### Exercise details
When you reach the line containing "(459, 1143) none" in the data below, begin returning lines exactly as written, and stop once the line containing "[606,1181,771,1204] [144,1221,370,1244] /" has been returned.

### Exercise material

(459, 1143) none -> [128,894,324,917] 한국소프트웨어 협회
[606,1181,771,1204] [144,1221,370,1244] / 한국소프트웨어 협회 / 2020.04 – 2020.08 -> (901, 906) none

* * *

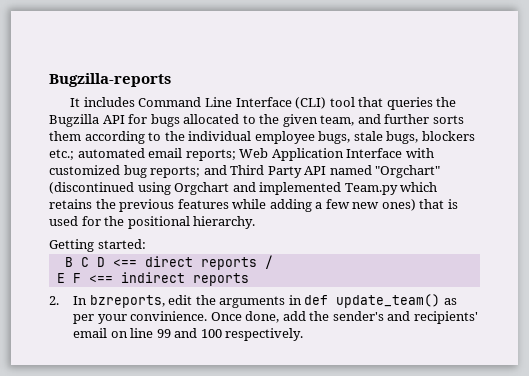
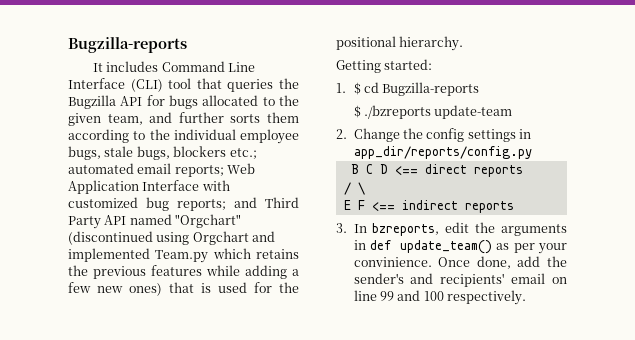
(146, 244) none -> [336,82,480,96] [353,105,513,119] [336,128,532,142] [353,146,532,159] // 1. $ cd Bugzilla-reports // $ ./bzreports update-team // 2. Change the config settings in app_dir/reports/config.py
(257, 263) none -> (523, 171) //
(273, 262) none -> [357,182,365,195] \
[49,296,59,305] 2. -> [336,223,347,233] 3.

---

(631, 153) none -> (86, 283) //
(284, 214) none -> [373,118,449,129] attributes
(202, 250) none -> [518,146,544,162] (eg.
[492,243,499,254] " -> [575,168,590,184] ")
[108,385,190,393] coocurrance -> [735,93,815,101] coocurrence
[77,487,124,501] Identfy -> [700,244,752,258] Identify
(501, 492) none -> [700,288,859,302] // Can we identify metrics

### Output below
(459, 1143) none -> [128,894,324,917] 한국소프트웨어 협회
[606,1181,771,1204] [144,1221,370,1244] / 한국소프트웨어 협회 / 2020.04 – 2020.08 -> (901, 906) none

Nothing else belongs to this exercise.